To introduce the concept of a “divisible arrest” seems to me to divert us from the heart of the matter and I submit it has led the majority to rely on the absence of “probable cause” for this fictional “arrest” concerning the other crimes. Apparently--by- this the majority means that there is no probable cause for an arrest for these other crimes. At the same time the majority agrees that “police have, of course, a legitimate interest in seeking to explore the possible relationships between persons apprehended * * * and other crimes * * *.” But compliance with Rule 5(a) as to the initial custody will not supply the “probable cause” concerning other crimes. The mere fact of presentment does not assure that a finding as to probable cause will be made at once, even as to the initial arrest, since continuances frequently occur. Compare Fed.R.Crim.P. 5(b), with Fed.R.Crim.P. 5(c).

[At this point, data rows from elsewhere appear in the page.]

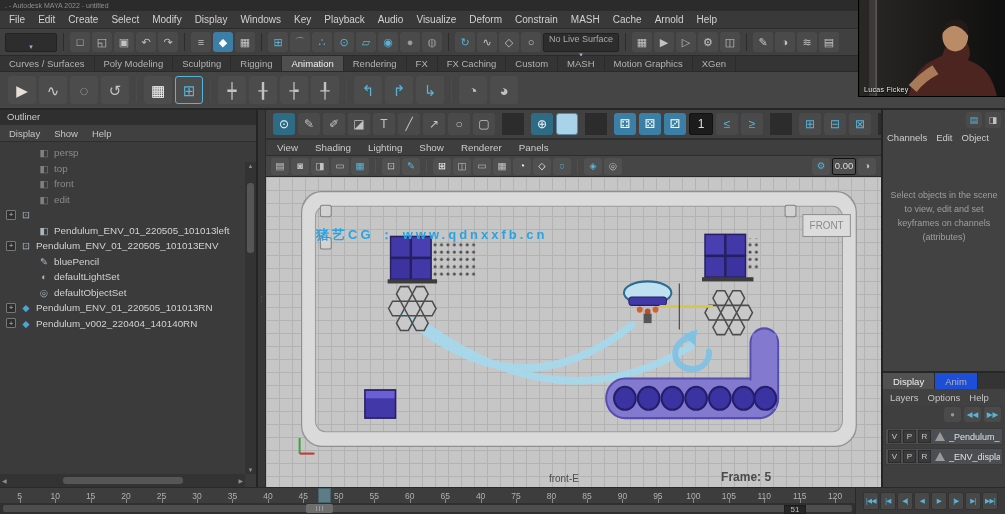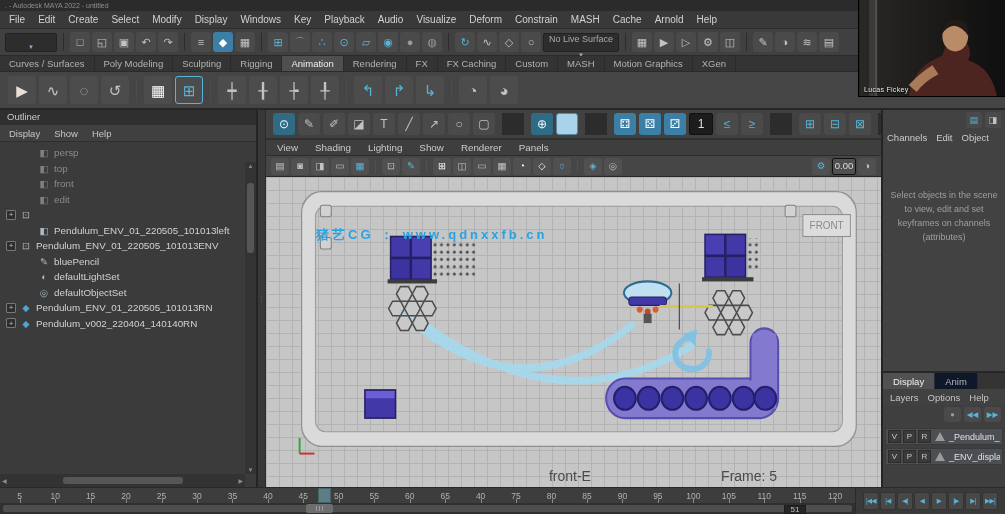"Anim" .le-tab { background: #0f172a -> #1d4ed8 }
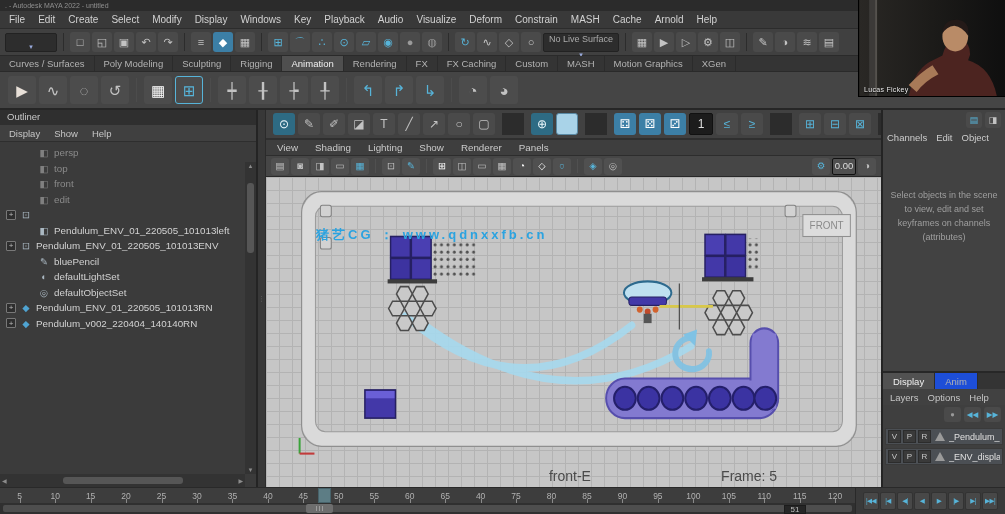"front-E" .cam-label { font-size: 14px -> 10px }
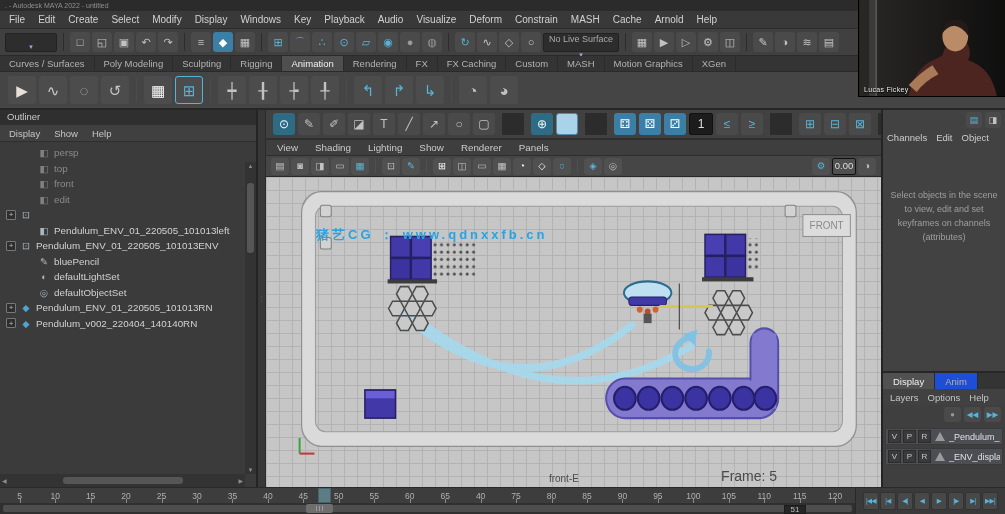"Frame: 5" .frame-label { font-size: 14px -> 12px; font-weight: none -> bold }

The Supreme Court in Mallory was concerned not with the “probable cause” finding when dealing with delays in presentment, but with the judicial warnings of the presentment. These same warnings are relevant to the lineup situation in the present case. Once judicial warnings are given, I think there can be no doubt that the “legitimate interest” which the majority acknowledges the police have would warrant a magistrate in permiting the arrested person to be placed in lineups, subject of course to Wade requirements.

As I read the majority opinion, once there is a timely presentment, then Rule 5(a) has been satisfied and continued detention may result. This is correct, of course. The matter of placing one in a lineup when he is already in detention— whether temporarily under arrest or confined under a long sentence in a prison — is not the same as arresting a suspect off the street or from his home. The former is not being deprived of his *581liberty when placed in a lineup and the holdings in Wade and Mathis v. United States, 391 U.S. 1, 88 S.Ct. 1503, 20 L.Ed.2d 381 (1968), assure that such a prisoner will have proper warnings and counsel if he desires counsel. The reason for requiring probable cause for an arrest is to protect against arbitrary interference with liberty. When the condition of custody already exists, however, the constitutional requirement of an armrest on probable cause would be totally superfluous — a sheer ritual serving no legitimate protective function.